# Aaaargh...aitapsia outbreak!



## Norman (Feb 13, 2011)

I'm wondering if maybe I should just let the rock dry up and use it later. Does this pest die out of the water or does it go dormant and resurface months later? I want this stuff GONE and if I have to tear this tank down for a few months I'm ready to!


----------



## Cichlidrookie (Apr 6, 2014)

Sounds like a pain in the arse.

Try this.

http://gtaaquaria.com/forum/showthread.php?t=199906

Berghia Nudibranch. Supposedly it works.

Better than taking tank apart.

Good luck.


----------



## Norman (Feb 13, 2011)

Hmmm... Thanks. Are these things sensitive to water quality? I may have killed one of these waaay back when... Maybe...


----------



## GTACORAL (Jul 22, 2014)

Peppermint Shrimp all the way


----------



## c31979839 (Nov 26, 2014)

I've had good luck with peppermint shrimp as well.


----------



## Norman (Feb 13, 2011)

Thanks all? How many of these shrimp for an infested 40G tall tank? How long would it take to decimate these pests?


----------



## Crayon (Apr 13, 2014)

I would try 4 shrimp in the tank, but check your overflows and sump. If aptasia is in the main tank, it will probably be in other areas as well. I have used berghias and peppermints and yes, I have relegated a shrimp to the overflow to deal with aptasia. Worked like a charm.
Berghias can be tougher to find, more expensive and I think (I don't know) have a harder time dealing with big aptasia. But they work well, too.


----------



## Crayon (Apr 13, 2014)

In terms of time, it depends on how hungry the shrimp are and how much aptasia you have. It could take a couple weeks or 6 months. More shrimp = less aptasia quicker.


----------



## Jmbret (Nov 6, 2010)

Cichlidrookie said:


> Sounds like a pain in the arse.
> 
> Try this.
> 
> ...


+1 I concur 100%


----------



## loonie (Mar 29, 2008)

I use file fish to do the job. I have one always on standby and whenever one appears, I introduce him to the tank to take care and he does a good job.


----------



## Norman (Feb 13, 2011)

Thanks everyone. I don't want to kill all the neat sponges growing on my rock so I will set up the one tank with good rock and put the maroons in that tank and purchase either the shrimp of berghia... Hopefully it won't take months.


----------



## fesso clown (Nov 15, 2011)

You can surgically strike with a syringe full of kalk paste. This worked for me until I got lazy and now I have quite the infestation too. I bought 4 peppermint shrimp who don't do squat! I just picked up a Copperband Butterfly that I am hoping will take care of it for me or out comes the syringe again!


----------



## cica (Feb 10, 2013)

About a year and a half ago I had a lots of aptasia. Bought a Copperband Butterfly for the main tank and 2 pepermint shrimps for the sump. The tank was aptasia free in les than a week. The shrimps cleaned the sump in about 5-6 weeks.


----------



## Crayon (Apr 13, 2014)

About 6 months ago I bought 5 berghias that were about 5mm long and was told that once they run out of aptasia they would die. Tonight I found the most beautiful 15 mm long white berghia in my refugium (not where it started) who was toodling along looking for food. There is no aptasia in my fuge, so I put him into the 30 gallon tank to see if he would deal with the last 2 or 3 aptasia that are in there. 

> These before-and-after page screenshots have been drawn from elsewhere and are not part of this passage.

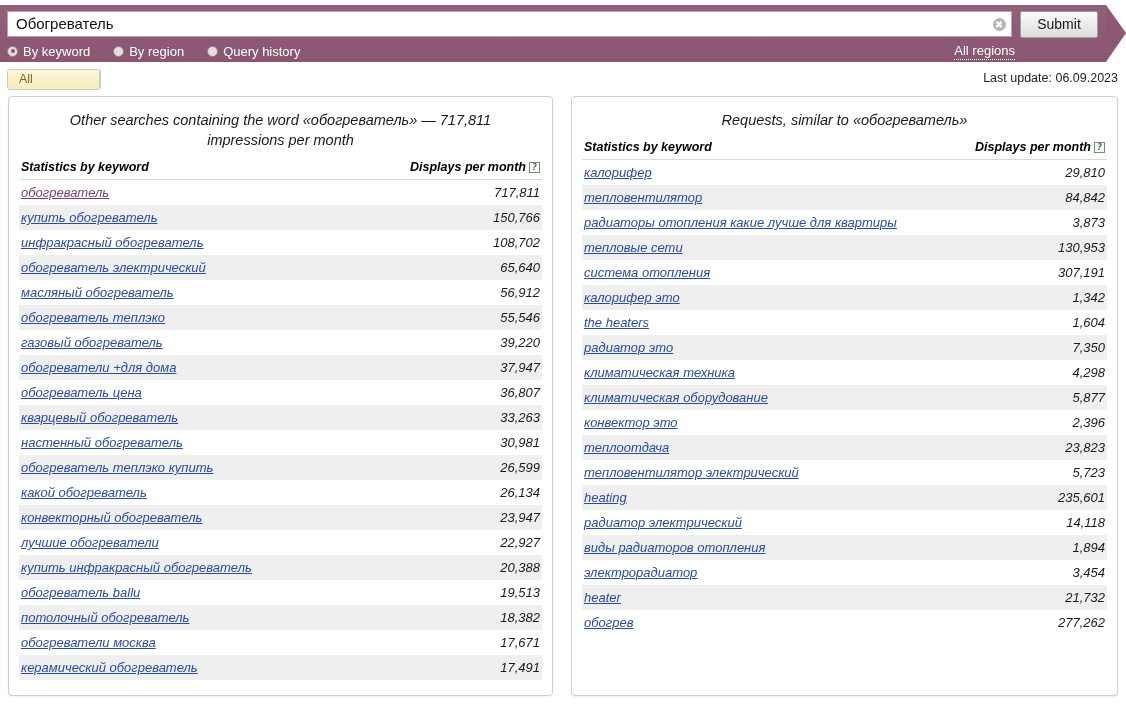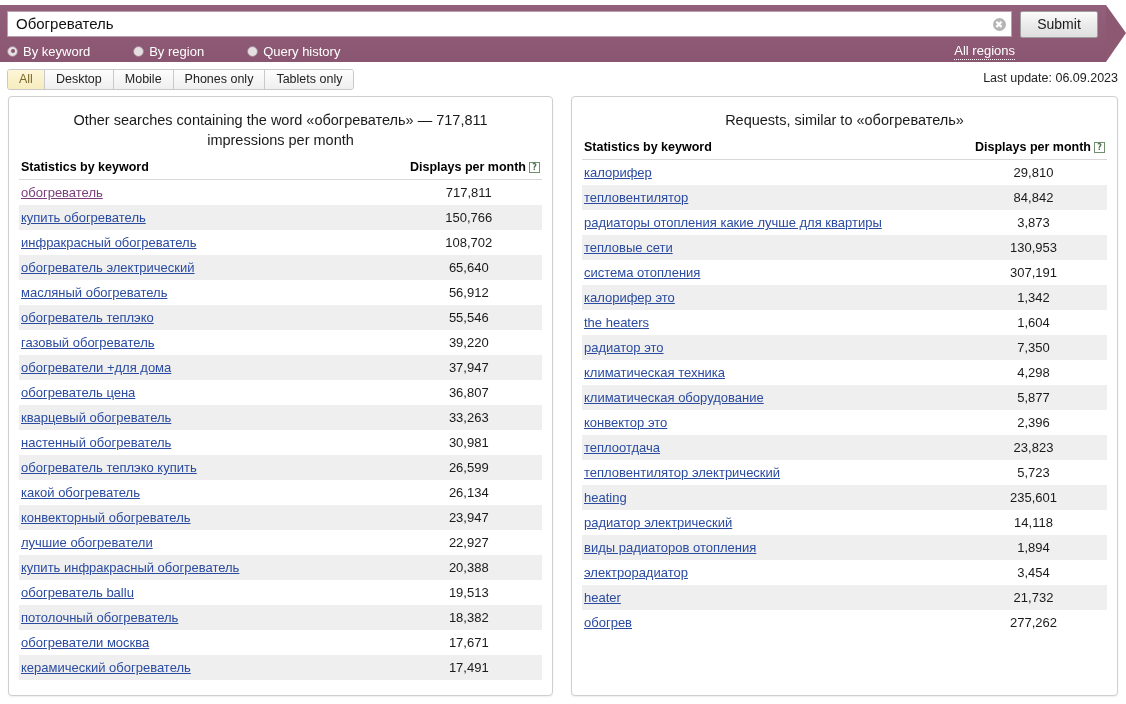"By keyword" .radio-item { margin-right: 43px -> 23px }
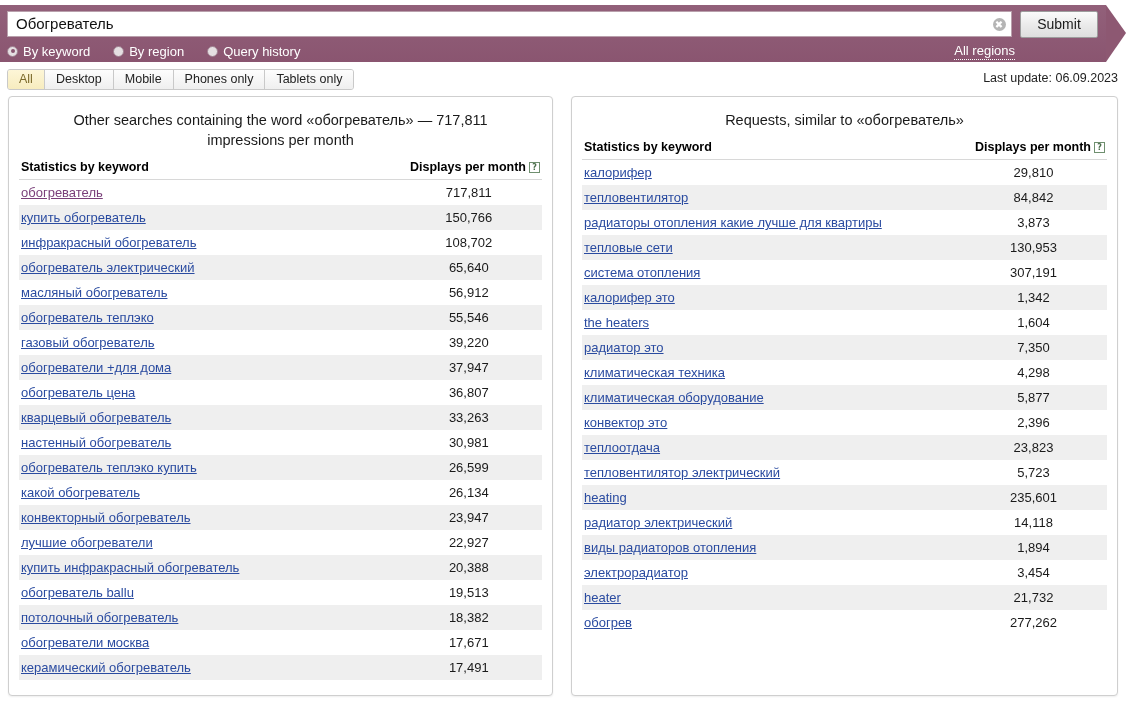"All" .tabs { flex-direction: none -> column }
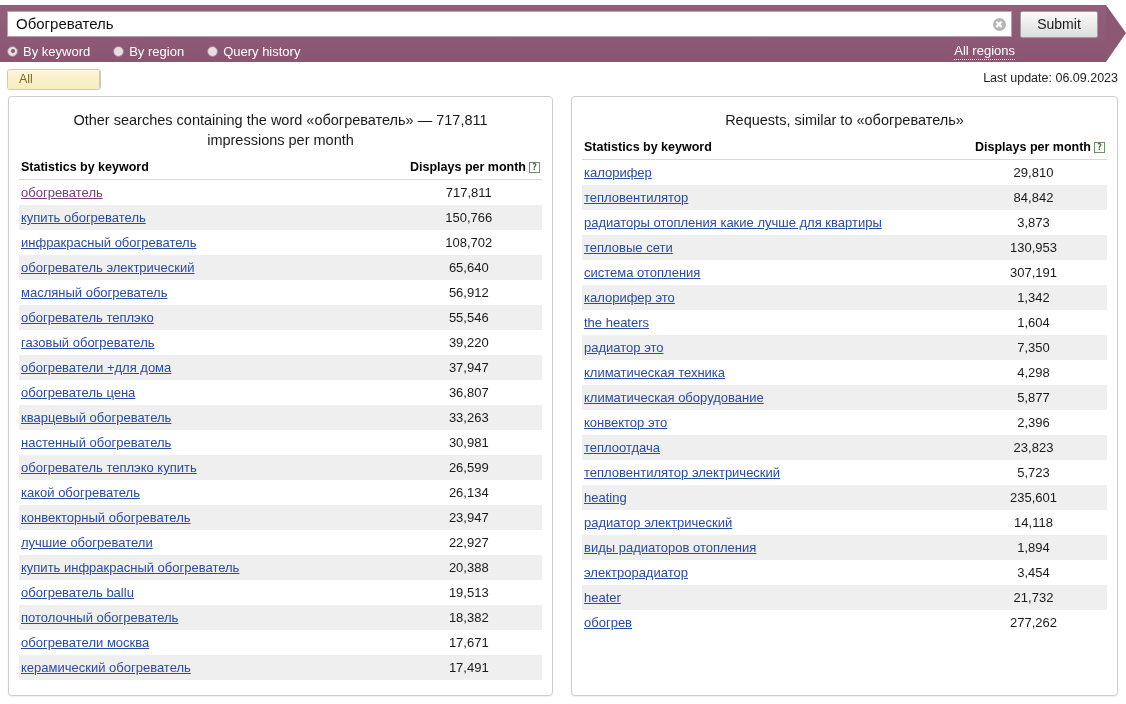"Other searches containing the word" .panel { font-style: none -> italic }
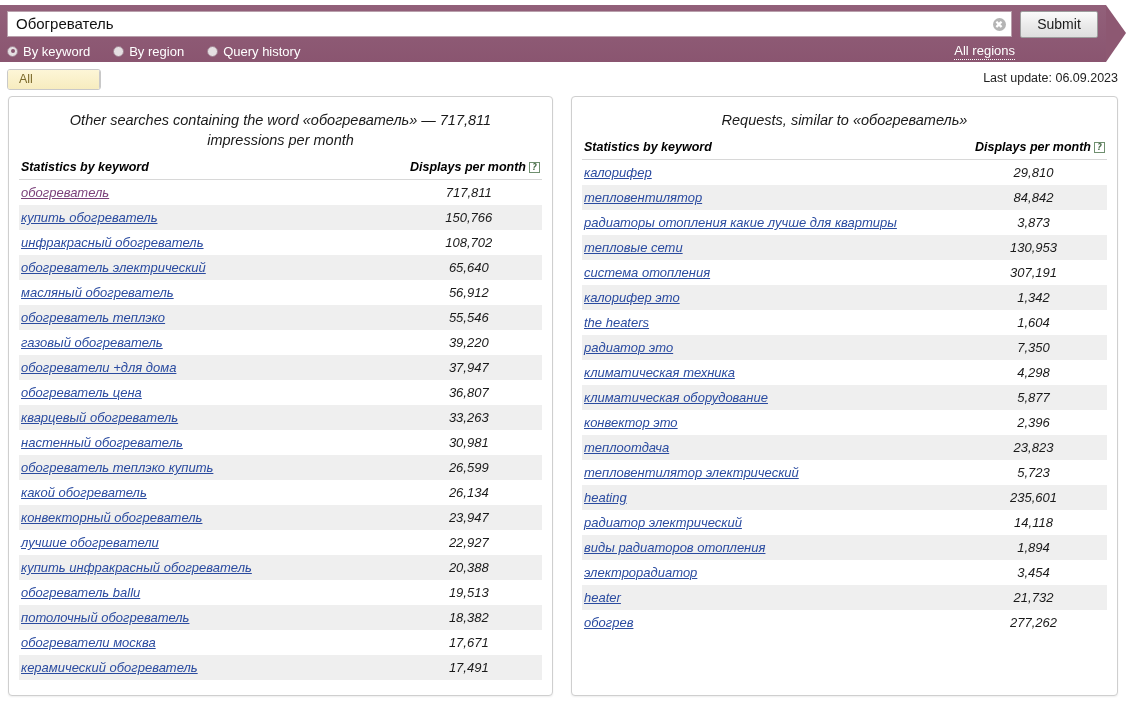"29,810" table.stat td.num { text-align: center -> right }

If I see him again, he's going into the overflow area where I have a lovely aptasia garden growing.

He's not fast, but is effective.


----------



## Green Ocean (Jun 24, 2014)

Why not use the red sea aitapsia-x?


----------



## aks72ca (Apr 19, 2014)

Hello, 
These are the best. My 35 gal was infested, it about less than 03 months, all apitasia gone. Incredible !!

Just back from out-of-town, i was able to trap 04 of them. 
2 young / small + 2 good size young adults.

Can you meet me today around 4:30 - 5:00 pm at Hurontario Street & Britania Road - Petro Canada gas station near the 401.

You can have all 04 of them for $ 30

Let me know as there are a few others interested and still to reply / pm them.

Thanks, Neil
Mississauga
416-346 0771


----------



## Norman (Feb 13, 2011)

aks72ca said:


> Hello,
> These are the best. My 35 gal was infested, it about less than 03 months, all apitasia gone. Incredible !!
> 
> Just back from out-of-town, i was able to trap 04 of them.
> ...


Darn. Just saw your post Neil. I can't today I'm in the Barrie area and have a bad cold. Just couldn't make the drive. I would have gone for it though. Will you be around any time on the weekend?


----------



## Norman (Feb 13, 2011)

Green Ocean said:


> Why not use the red sea aitapsia-x?


I've been trying but the tank us tall and there are so many aitapsia.... Every time I think I have a rock cleaned I put it back down and in half an hour the little bas***ds are back out of their hidey holes. I'm tempted to let the rock dry out.


----------



## Norman (Feb 13, 2011)

cica said:


> About a year and a half ago I had a lots of aptasia. Bought a Copperband Butterfly for the main tank and 2 pepermint shrimps for the sump. The tank was aptasia free in les than a week. The shrimps cleaned the sump in about 5-6 weeks.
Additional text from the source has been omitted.